The data Block Start

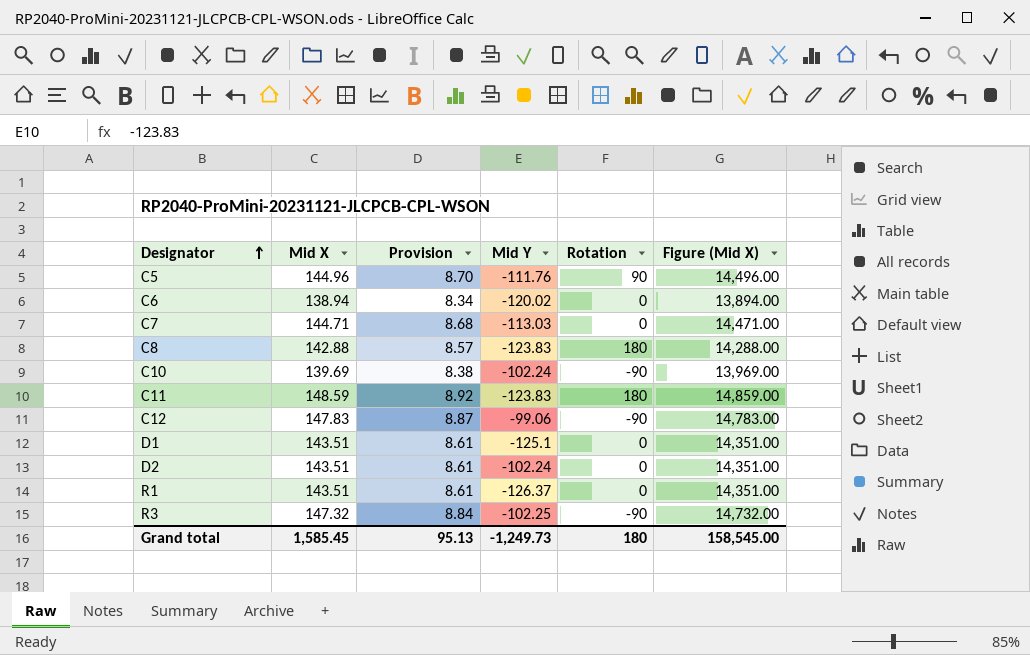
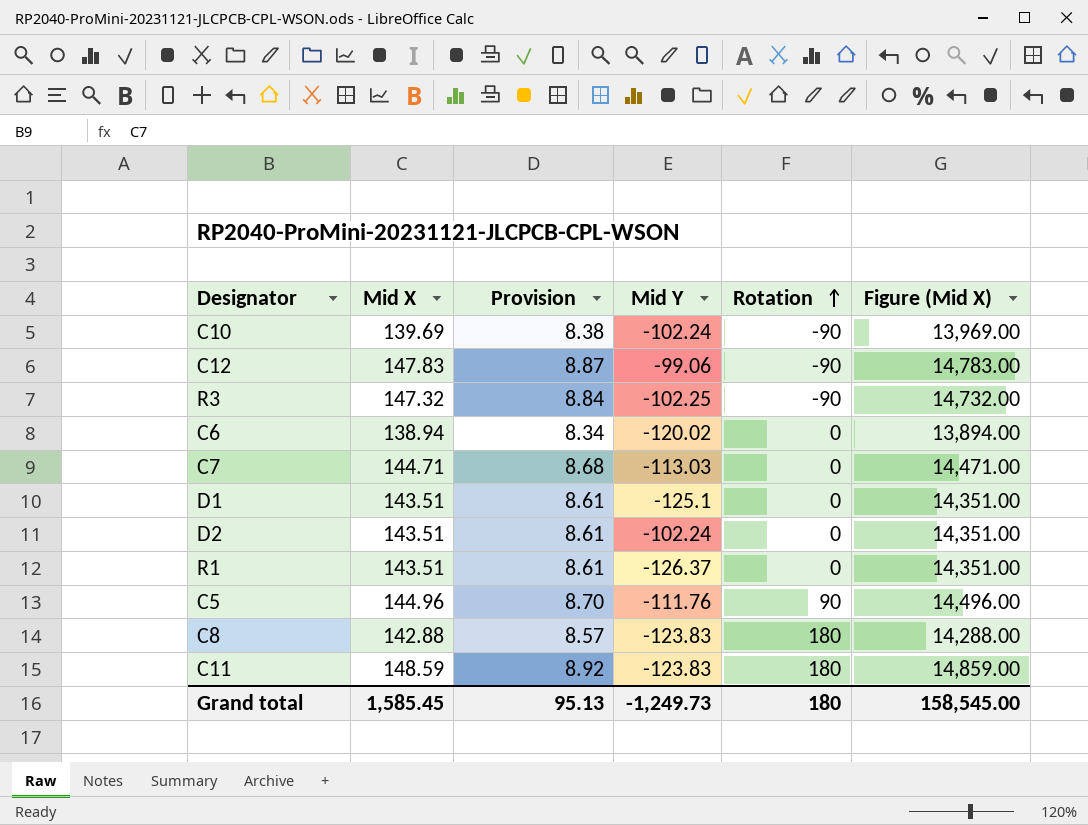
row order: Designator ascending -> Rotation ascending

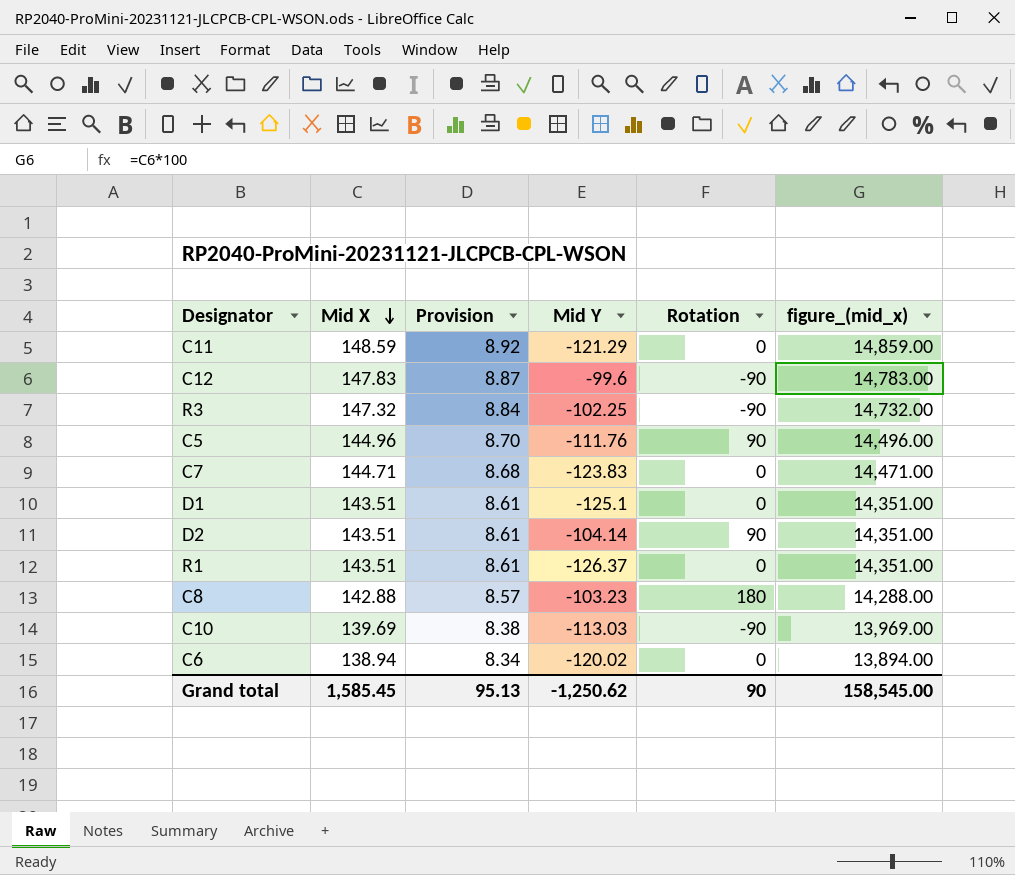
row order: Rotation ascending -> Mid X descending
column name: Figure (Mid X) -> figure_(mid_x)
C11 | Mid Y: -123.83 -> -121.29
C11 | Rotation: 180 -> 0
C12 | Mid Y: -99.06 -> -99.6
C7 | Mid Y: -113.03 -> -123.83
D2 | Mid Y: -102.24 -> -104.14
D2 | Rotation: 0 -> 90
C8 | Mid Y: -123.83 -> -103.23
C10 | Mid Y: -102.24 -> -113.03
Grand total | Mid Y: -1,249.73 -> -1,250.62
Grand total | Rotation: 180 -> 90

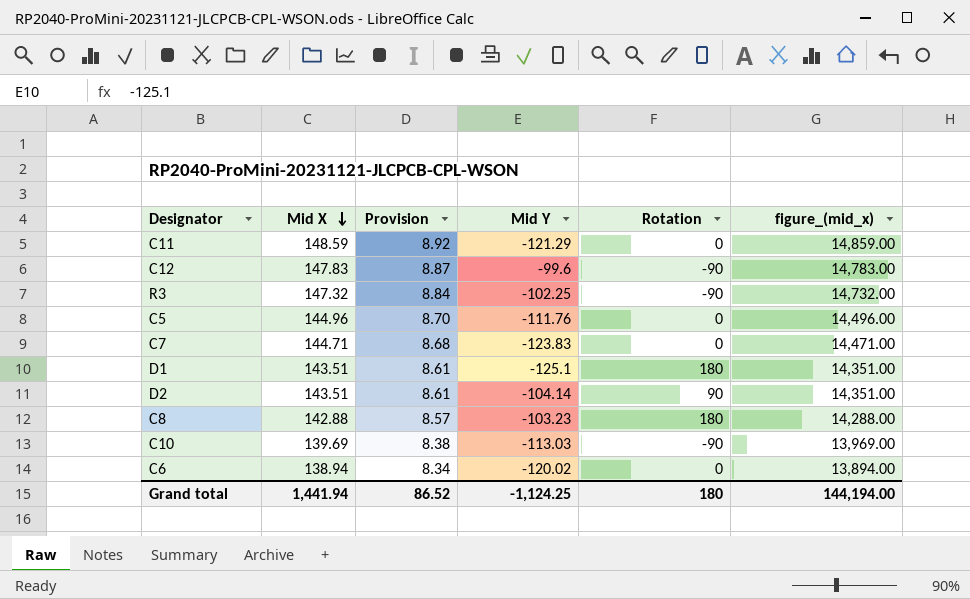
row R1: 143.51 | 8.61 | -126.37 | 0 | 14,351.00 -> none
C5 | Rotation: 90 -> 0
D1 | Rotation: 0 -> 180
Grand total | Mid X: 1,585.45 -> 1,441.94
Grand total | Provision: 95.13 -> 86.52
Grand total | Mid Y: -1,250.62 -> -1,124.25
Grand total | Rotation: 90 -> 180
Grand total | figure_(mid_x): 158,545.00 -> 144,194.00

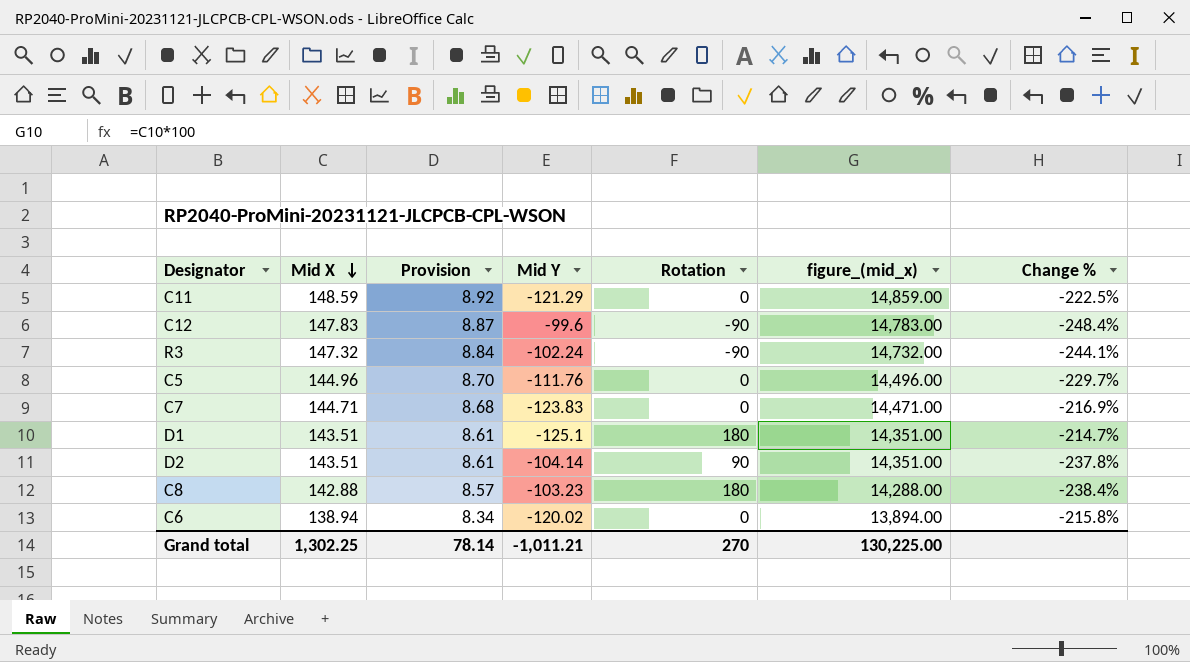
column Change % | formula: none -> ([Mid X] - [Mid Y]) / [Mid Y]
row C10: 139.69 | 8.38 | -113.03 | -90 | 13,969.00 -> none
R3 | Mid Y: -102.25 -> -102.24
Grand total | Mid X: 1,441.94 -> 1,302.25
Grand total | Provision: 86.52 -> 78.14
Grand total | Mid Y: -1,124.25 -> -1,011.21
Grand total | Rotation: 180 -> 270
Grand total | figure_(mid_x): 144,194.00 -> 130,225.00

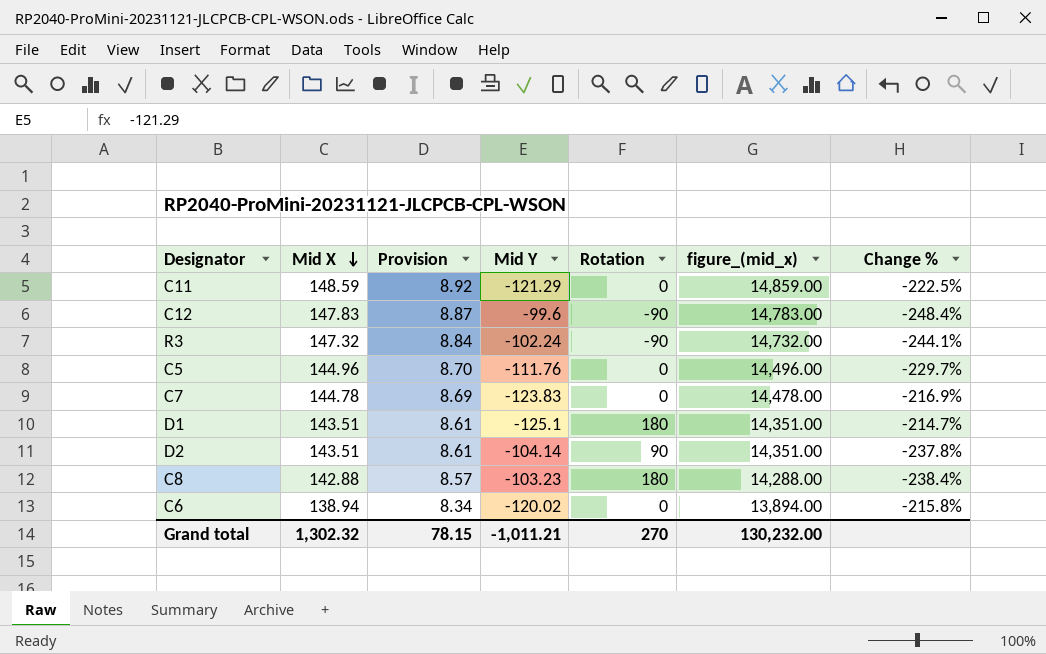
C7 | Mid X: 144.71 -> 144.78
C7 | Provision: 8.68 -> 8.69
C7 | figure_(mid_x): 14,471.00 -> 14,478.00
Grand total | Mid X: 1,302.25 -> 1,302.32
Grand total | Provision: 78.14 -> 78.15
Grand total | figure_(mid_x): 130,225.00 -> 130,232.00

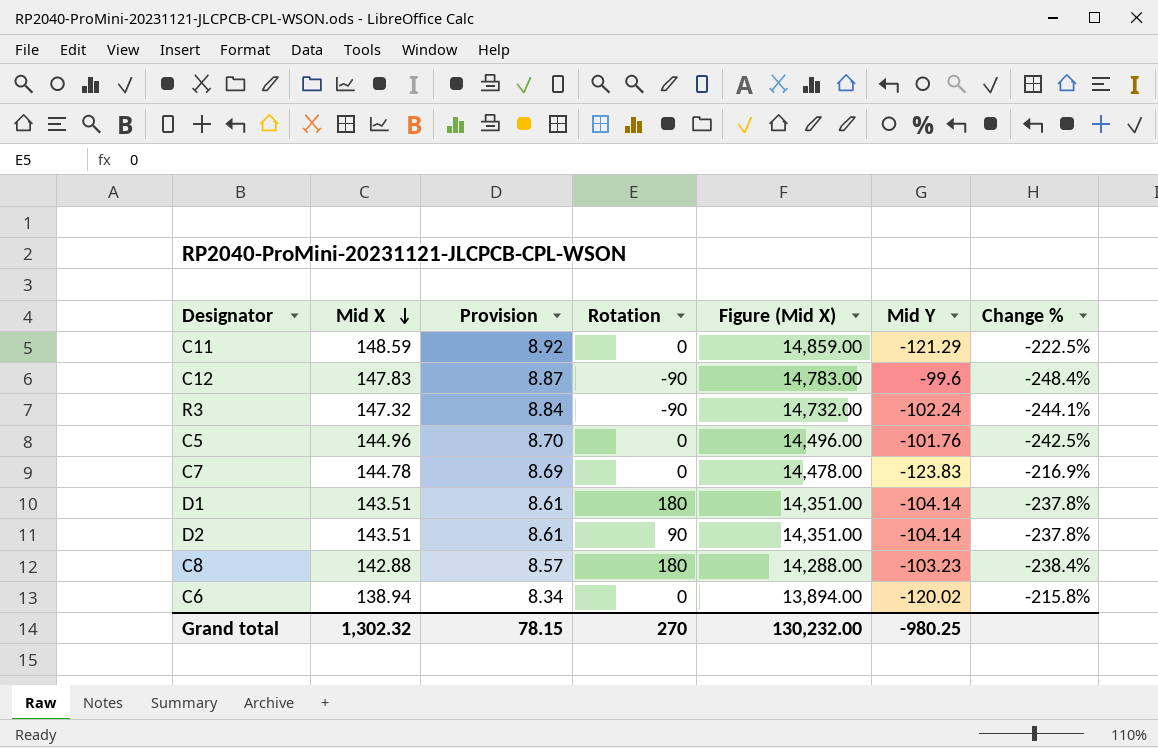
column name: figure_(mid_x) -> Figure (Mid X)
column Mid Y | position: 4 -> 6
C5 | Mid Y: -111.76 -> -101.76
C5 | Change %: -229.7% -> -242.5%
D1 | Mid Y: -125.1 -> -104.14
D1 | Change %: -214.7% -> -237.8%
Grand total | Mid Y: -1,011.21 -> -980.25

The data Block End

**Aim of the exercise**
The expected response is every entry above, repeated exactly, pictures removed.

**Problem solution**
row order: Designator ascending -> Rotation ascending

row order: Rotation ascending -> Mid X descending
column name: Figure (Mid X) -> figure_(mid_x)
C11 | Mid Y: -123.83 -> -121.29
C11 | Rotation: 180 -> 0
C12 | Mid Y: -99.06 -> -99.6
C7 | Mid Y: -113.03 -> -123.83
D2 | Mid Y: -102.24 -> -104.14
D2 | Rotation: 0 -> 90
C8 | Mid Y: -123.83 -> -103.23
C10 | Mid Y: -102.24 -> -113.03
Grand total | Mid Y: -1,249.73 -> -1,250.62
Grand total | Rotation: 180 -> 90

row R1: 143.51 | 8.61 | -126.37 | 0 | 14,351.00 -> none
C5 | Rotation: 90 -> 0
D1 | Rotation: 0 -> 180
Grand total | Mid X: 1,585.45 -> 1,441.94
Grand total | Provision: 95.13 -> 86.52
Grand total | Mid Y: -1,250.62 -> -1,124.25
Grand total | Rotation: 90 -> 180
Grand total | figure_(mid_x): 158,545.00 -> 144,194.00

column Change % | formula: none -> ([Mid X] - [Mid Y]) / [Mid Y]
row C10: 139.69 | 8.38 | -113.03 | -90 | 13,969.00 -> none
R3 | Mid Y: -102.25 -> -102.24
Grand total | Mid X: 1,441.94 -> 1,302.25
Grand total | Provision: 86.52 -> 78.14
Grand total | Mid Y: -1,124.25 -> -1,011.21
Grand total | Rotation: 180 -> 270
Grand total | figure_(mid_x): 144,194.00 -> 130,225.00

C7 | Mid X: 144.71 -> 144.78
C7 | Provision: 8.68 -> 8.69
C7 | figure_(mid_x): 14,471.00 -> 14,478.00
Grand total | Mid X: 1,302.25 -> 1,302.32
Grand total | Provision: 78.14 -> 78.15
Grand total | figure_(mid_x): 130,225.00 -> 130,232.00

column name: figure_(mid_x) -> Figure (Mid X)
column Mid Y | position: 4 -> 6
C5 | Mid Y: -111.76 -> -101.76
C5 | Change %: -229.7% -> -242.5%
D1 | Mid Y: -125.1 -> -104.14
D1 | Change %: -214.7% -> -237.8%
Grand total | Mid Y: -1,011.21 -> -980.25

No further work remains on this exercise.